- 6 years ago
- Wedding: June 2012
This is going to be a silly sad post.. you don’t need to feel bad. I just need to get it off my chest.
Now that we are getting closer to the wedding, everything is becoming a pain in the ass. I just want one thing to go my way or for someone to go with my design or be able to go with my idea.
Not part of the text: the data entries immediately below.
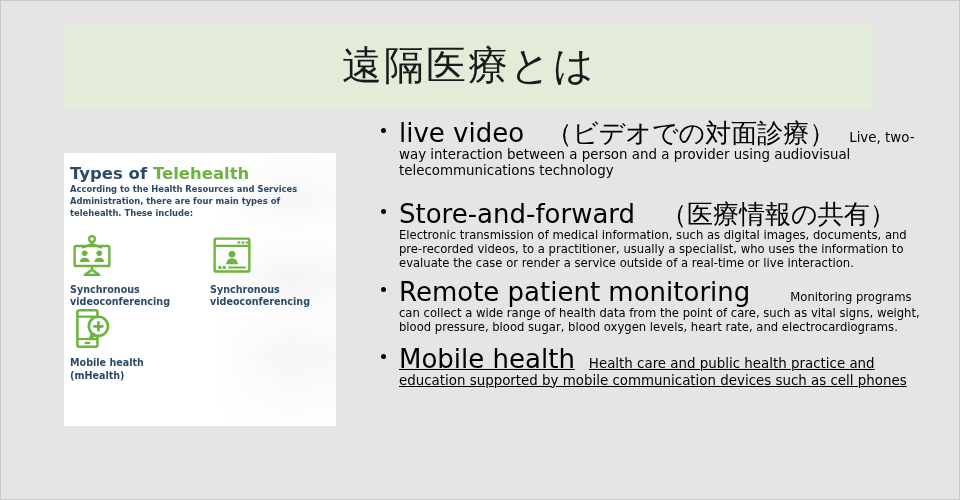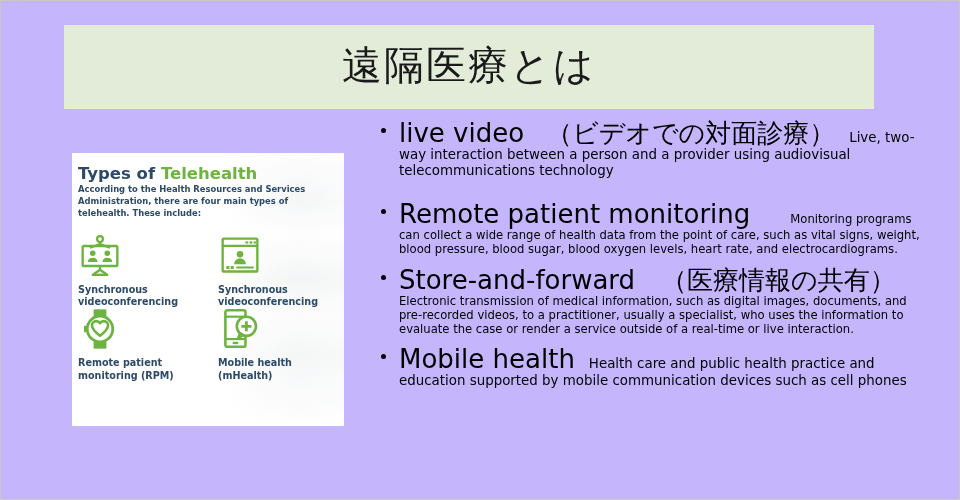--- a/index.html
+++ b/index.html
@@ -16,7 +16,7 @@
     position: relative;
     width: 960px;
     height: 500px;
-    background: #c4b5fd;
+    background: #e5e5e5;
     border: 1px solid #c8c8c8;
     overflow: hidden;
   }

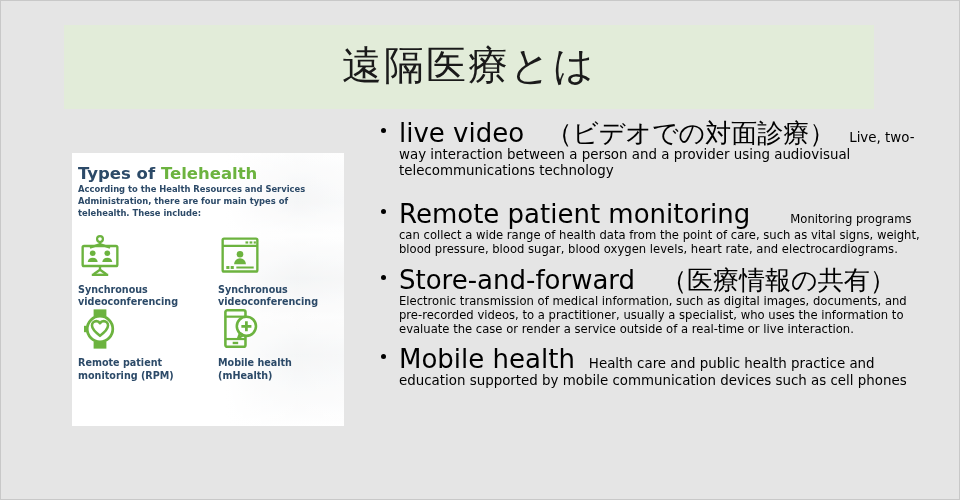--- a/index.html
+++ b/index.html
@@ -46,7 +46,7 @@
   
   .infographic {
     position: absolute;
-    left: 71px;
+    left: 63px;
     top: 152px;
     width: 272px;
     height: 273px;

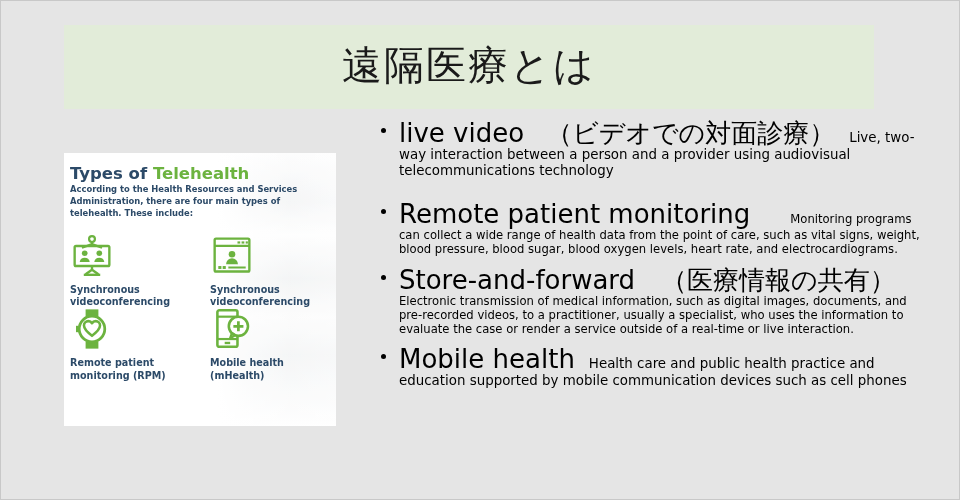--- a/index.html
+++ b/index.html
@@ -284,13 +284,6 @@
       </div>
     </div>
 
-    <div class="bullet bullet-3">
-      <span class="bullet-dot"></span>
-      <div class="bullet-body">
-        <span class="b-head">Remote patient monitoring</span><span class="gap-sm"></span><span class="b-desc-sm">Monitoring programs can collect a wide range of health data from the point of care, such as vital signs, weight, blood pressure, blood sugar, blood oxygen levels, heart rate, and electrocardiograms.</span>
-      </div>
-    </div>
-
     <div class="bullet bullet-2">
       <span class="bullet-dot"></span>
       <div class="bullet-body">
@@ -299,6 +292,13 @@
       </div>
     </div>
 
+    <div class="bullet bullet-3">
+      <span class="bullet-dot"></span>
+      <div class="bullet-body">
+        <span class="b-head">Remote patient monitoring</span><span class="gap-sm"></span><span class="b-desc-sm">Monitoring programs can collect a wide range of health data from the point of care, such as vital signs, weight, blood pressure, blood sugar, blood oxygen levels, heart rate, and electrocardiograms.</span>
+      </div>
+    </div>
+
     <div class="bullet bullet-4">
       <span class="bullet-dot"></span>
       <div class="bullet-body">

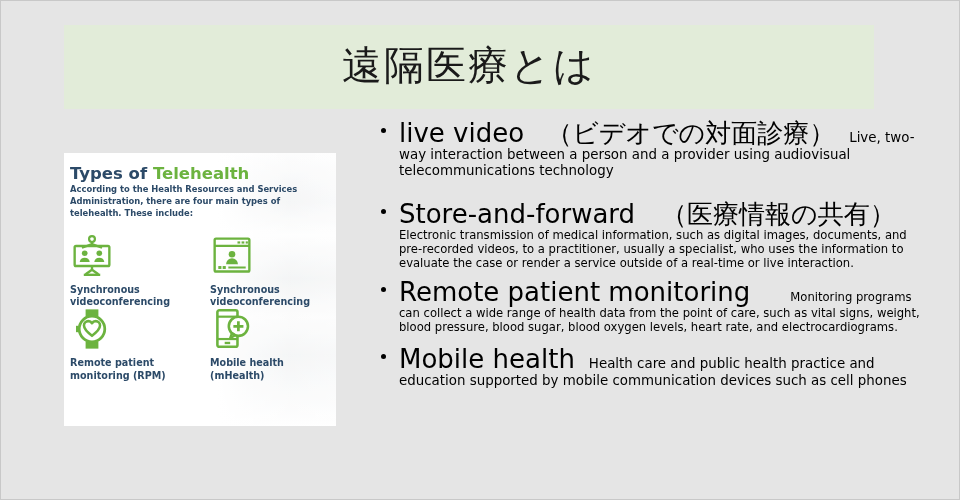--- a/index.html
+++ b/index.html
@@ -245,17 +245,6 @@
 videoconferencing</div>
         </div>
 
-        <div class="icon-cell">
-          <svg class="icon-art" viewBox="0 0 48 46">
-            <rect x="17" y="1.5" width="14" height="8" fill="#6cb33f"></rect>
-            <rect x="17" y="36.5" width="14" height="8" fill="#6cb33f"></rect>
-            <circle cx="24" cy="23" r="14" fill="none" stroke="#6cb33f" stroke-width="3"></circle>
-            <path d="M8 19.5 L8 26.5" stroke="#6cb33f" stroke-width="3"></path>
-            <path d="M24 30.5 c-6-4.6-8.8-7.6-8.8-11.2 0-2.8 2.1-4.9 4.7-4.9 1.7 0 3.3 0.9 4.1 2.3 0.8-1.4 2.4-2.3 4.1-2.3 2.6 0 4.7 2.1 4.7 4.9 0 3.6-2.8 6.6-8.8 11.2z" fill="none" stroke="#6cb33f" stroke-width="2.8" stroke-linejoin="round"></path>
-          </svg>
-          <div class="icon-label">Remote patient
-monitoring (RPM)</div>
-        </div>
 
         <div class="icon-cell">
           <svg class="icon-art" viewBox="0 0 48 46">

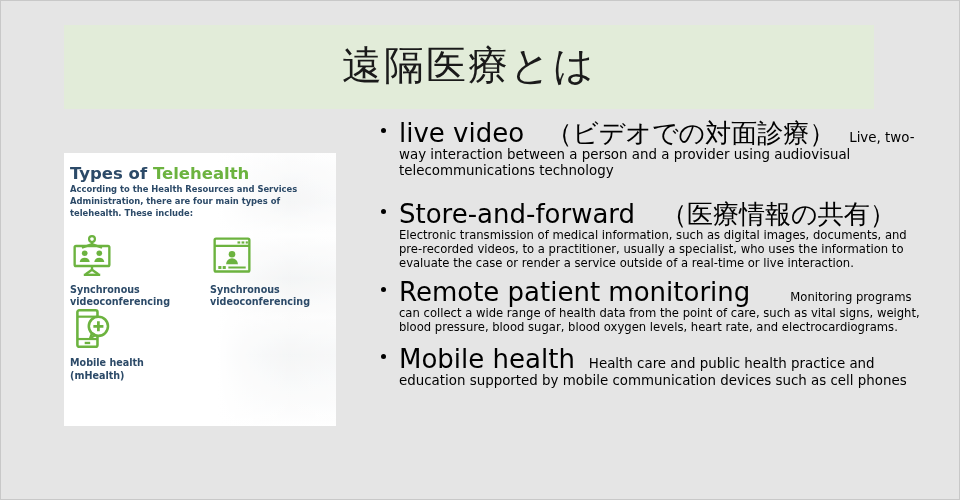--- a/index.html
+++ b/index.html
@@ -138,7 +138,7 @@
     padding-left: 22px;
     margin-bottom: 14px;
   }
-  .bullet:last-child { margin-bottom: 0; }
+  .bullet:last-child { margin-bottom: 0; text-decoration: underline; }
   .bullet-dot {
     position: absolute;
     left: 4px;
I let the girls pick the dresses.. because I couldn’t find one color (blush) I picked another one.. and I am afraid it is going to be horrible. I wanted blush dresses (too late now). I’m trying to find shoes. I just want open toes beige/nude pumps.. I don’t want to ask the girls to buy them, but I can not find them cheap enough where I would be able to buy them. I bought 2 dresses hoping I would love them.. and I honestly don’t love either of them. For the dress I am going to wear, I have been looking for a veil (the veil I loved is $500, not happening) I can not find what I am looking for or will go for my vision. I want pintuck table cloths!! JUST UGHHH I want them!!!!! My mom is fighting tooth and nail, get polyester ones they are so cheap, f that. I wanted my fi to wear a suit, a tan one, he vetoed that. I said whatever let’s do tuxes with bowties. I found THE cutest bowtie, and I can’t tie it and it looks awful. And I am wondering if the guys will look more dressed up because their bowties will be black and his is a peach paisley. I conceded on the reception venue because my Future Father-In-Law threw a fricken temper tantrum. I wanted this garter, but Future Mother-In-Law is making mine, but I wanted the one I saw this one: http://www.etsy.com/listing/90844844/beautiful-ivory-or-white-lace-bridal(hers is probably going to itch my leg raw)!
And on top of this I asked my photographer about a boudoir session and she hasn’t gotten back to me.. POOP.
I JUST WANT ONE DAMN THING TO GO MY WAY. It’s my (ours, I ask his opinion on everything hence why I have conceded on almost everything) wedding isn’t it?!!? I hate everyone right now, and want this stupid thing to be over.